- Task to carry out:
Count the lines below that contain the word "padding", and give only that number.
══ Source material ══
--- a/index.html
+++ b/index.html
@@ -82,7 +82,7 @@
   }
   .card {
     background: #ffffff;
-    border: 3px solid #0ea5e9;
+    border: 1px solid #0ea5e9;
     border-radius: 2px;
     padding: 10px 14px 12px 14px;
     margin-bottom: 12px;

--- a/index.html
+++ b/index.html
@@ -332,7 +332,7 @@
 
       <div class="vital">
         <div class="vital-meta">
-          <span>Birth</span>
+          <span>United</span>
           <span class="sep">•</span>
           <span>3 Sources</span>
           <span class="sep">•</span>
═══
══ Source material ══
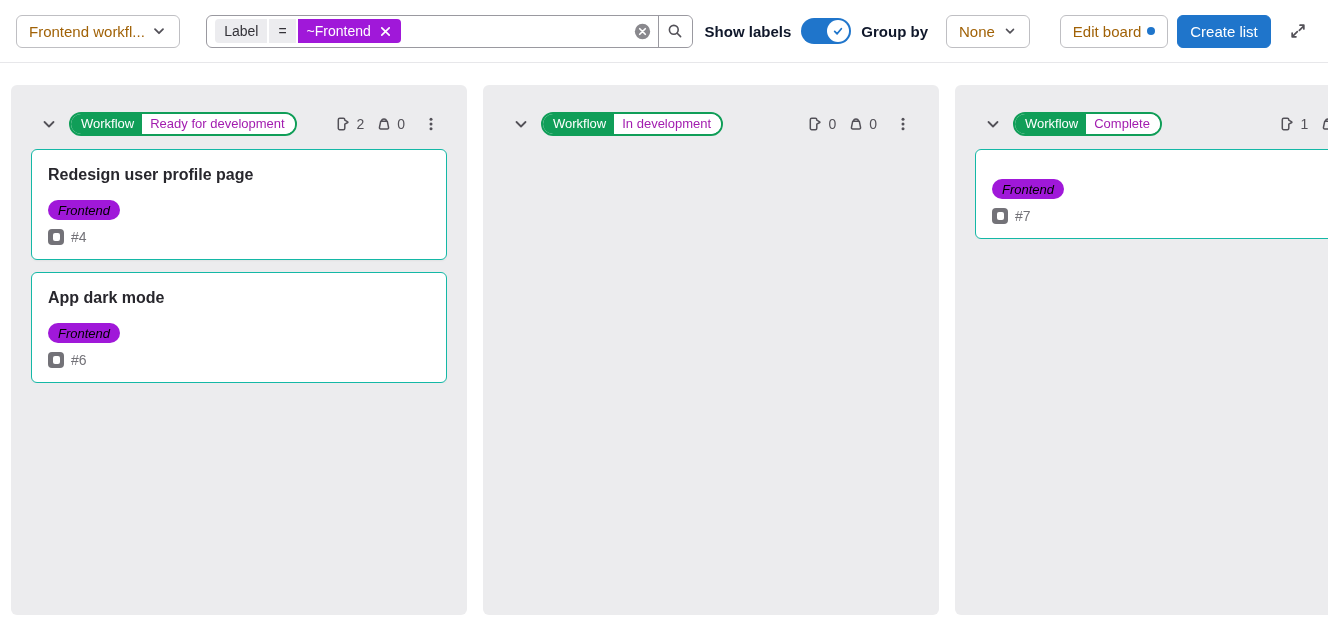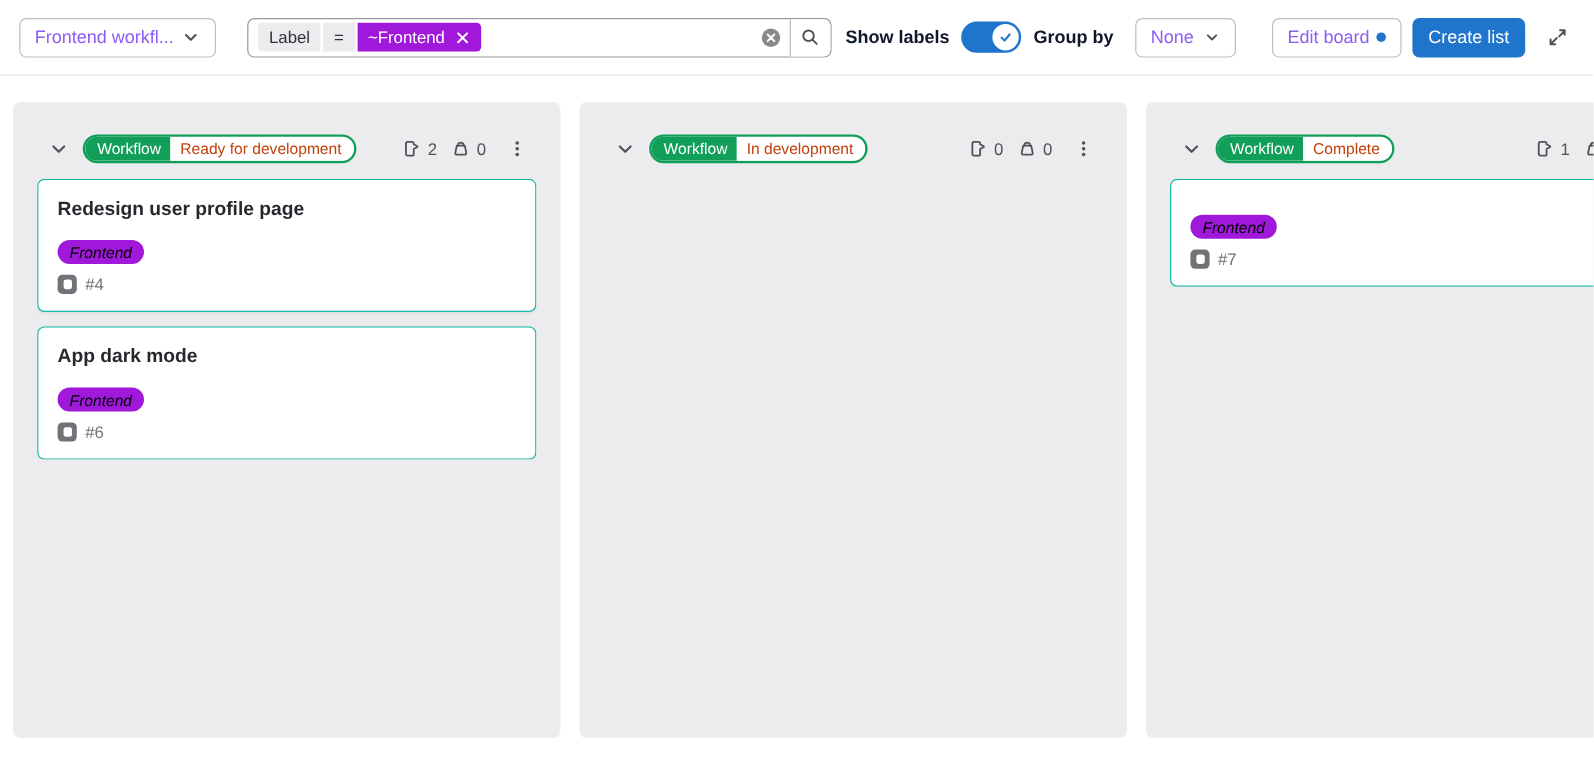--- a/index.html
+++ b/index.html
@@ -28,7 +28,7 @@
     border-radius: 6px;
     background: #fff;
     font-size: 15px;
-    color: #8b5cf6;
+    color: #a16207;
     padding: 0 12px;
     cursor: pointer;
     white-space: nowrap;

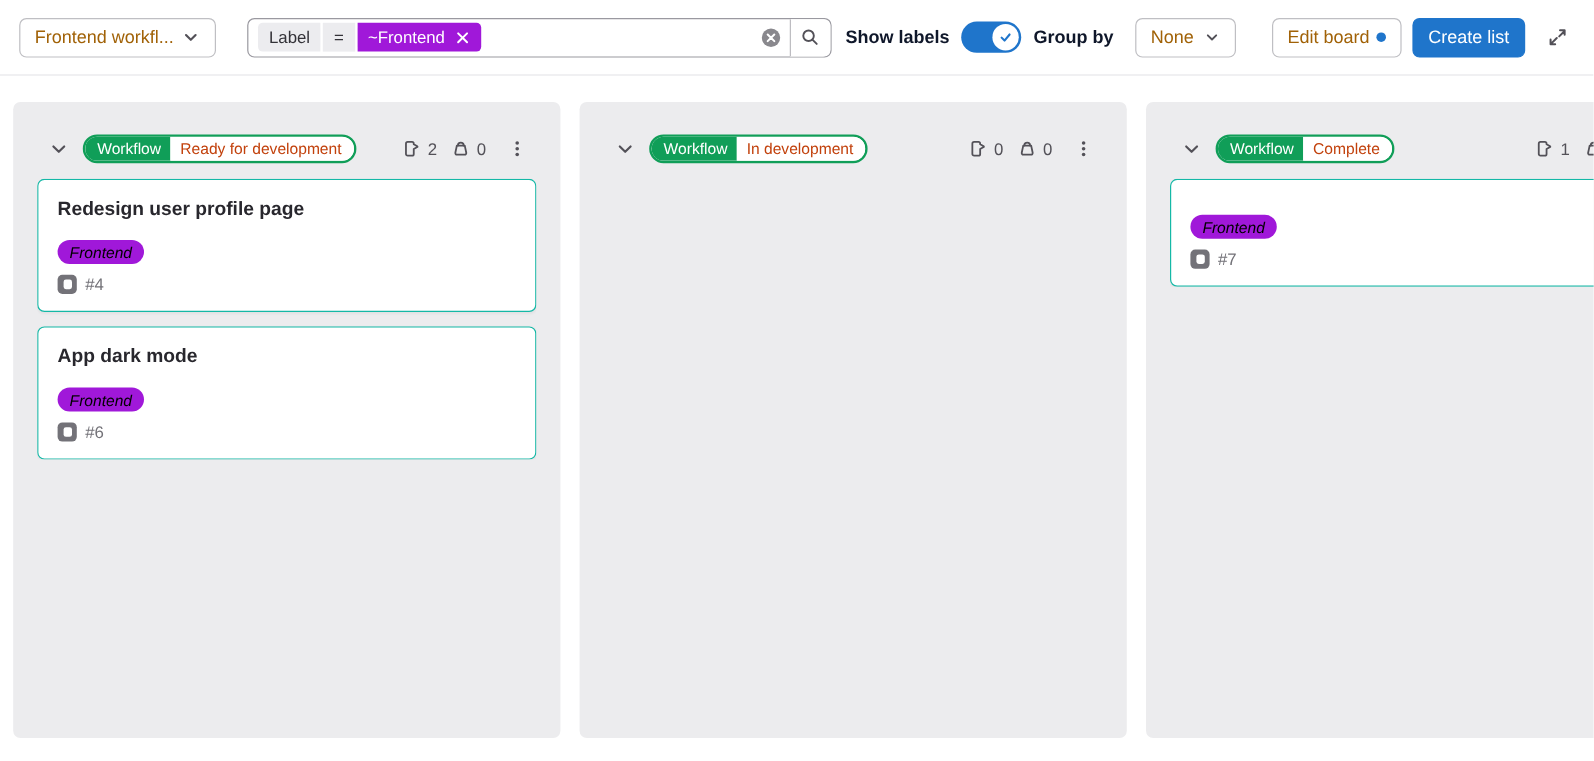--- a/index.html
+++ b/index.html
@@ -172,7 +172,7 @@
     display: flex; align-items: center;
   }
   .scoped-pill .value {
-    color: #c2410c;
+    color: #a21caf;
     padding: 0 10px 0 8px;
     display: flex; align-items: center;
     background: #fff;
═══
- Reply to the exercise:
3